Но его глаза выдавали, кого он считает истинным виновником утраты Мэй. Он содрогнулся всем телом, как пес, отряхивающийся после купания, и резко отвернулся. Тахион какое-то время смотрел на него, потом обратился к Фортунато.
— Полетели домой, — сказал тот.
Немного погодя Бреннан вспомнит последние слова Мэй и будет гадать, какие философские течения, какие сферы человеческой деятельности породит в веках сплав духа кроткой девушки-буддистки с телом и разумом существа, обладающего почти невообразимыми способностями. Но тогда, терзаемый горем и болью, с которыми давно сжился, как с собственным именем, он не думал об этом. Он вообще ни о чем не думал. Он чувствовал себя мертвее мертвого.
Джуб: семь
В дверь постучали. Джуб, облаченный в клетчатые бермуды и футболку с эмблемой «Бруклин доджерс», прошлепал через подвал и приник к глазку.

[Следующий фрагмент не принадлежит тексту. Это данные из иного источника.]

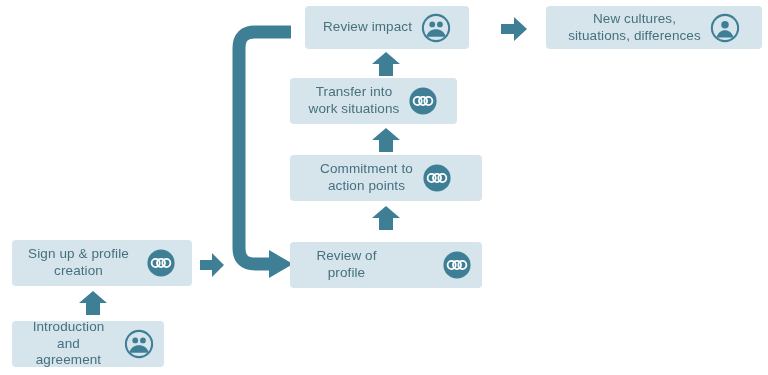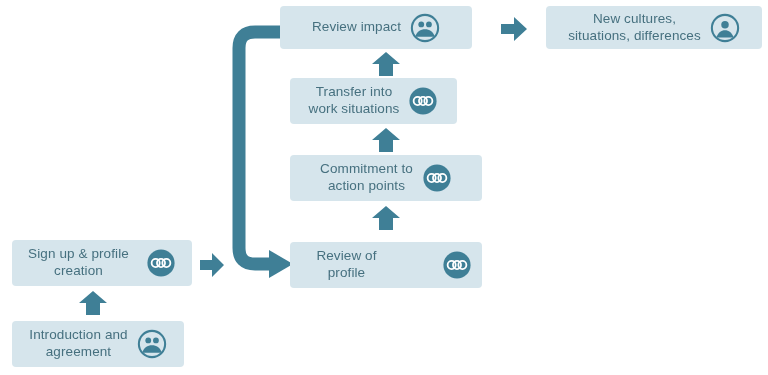"Review impact" #box-review-impact { left: 280px -> 305px; width: 192px -> 164px }
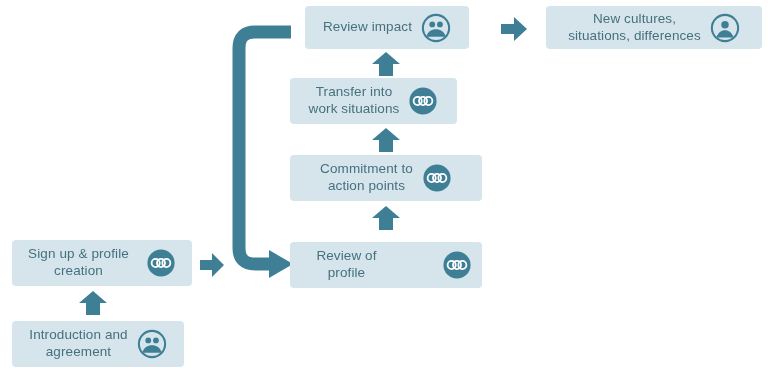"Introduction and" #box-introduction { width: 172px -> 152px }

На крыльце стоял доктор Тахион в легком белом костюме с широкими зубчатыми лацканами на пиджаке и в ядовито-зеленой сорочке. Оранжевый галстук гармонировал с шелковым носовым платком в нагрудном кармане и длиннейшим пером на мягкой фетровой шляпе. В руках он держал шар для боулинга.
Морж отодвинул тяжелый засов, снял цепочку, откинул массивный крюк, повернул ключ в замочной скважине и щелкнул кнопкой дверной ручки. Дверь приоткрылась. Доктор вошел в квартиру, небрежно перебрасывая шар из руки в руку, потом запустил его по полу в гостиную. Шар угодил в ножку тахионного передатчика. Tax подпрыгнул и щелкнул в воздухе каблуками.
Джуб запер дверь, снова щелкнул кнопкой, повернул ключ, накинул крюк, вернул на место цепочку, задвинул засов и лишь после этого обернулся к гостю.
Рыжеволосый такисианин сорвал с головы шляпу и поклонился.
— Доктор Тахион к вашим услугам, — проговорил он.
Джуб сдавленно булькнул.
— Такисианские принцы никогда не оказывают никому никаких услуг, — заметил он. — И потом, белое — это не во вкусе Тахиона. Слишком… э-э… бесцветно для него. У тебя возникли какие-то затруднения?
Доктор опустился на диван.
— Ну и холодина же у тебя, — передернулся он. — Фу, что за вонища? Ты случайно не вздумал хранить у себя то тело, которое я для тебя достал, а?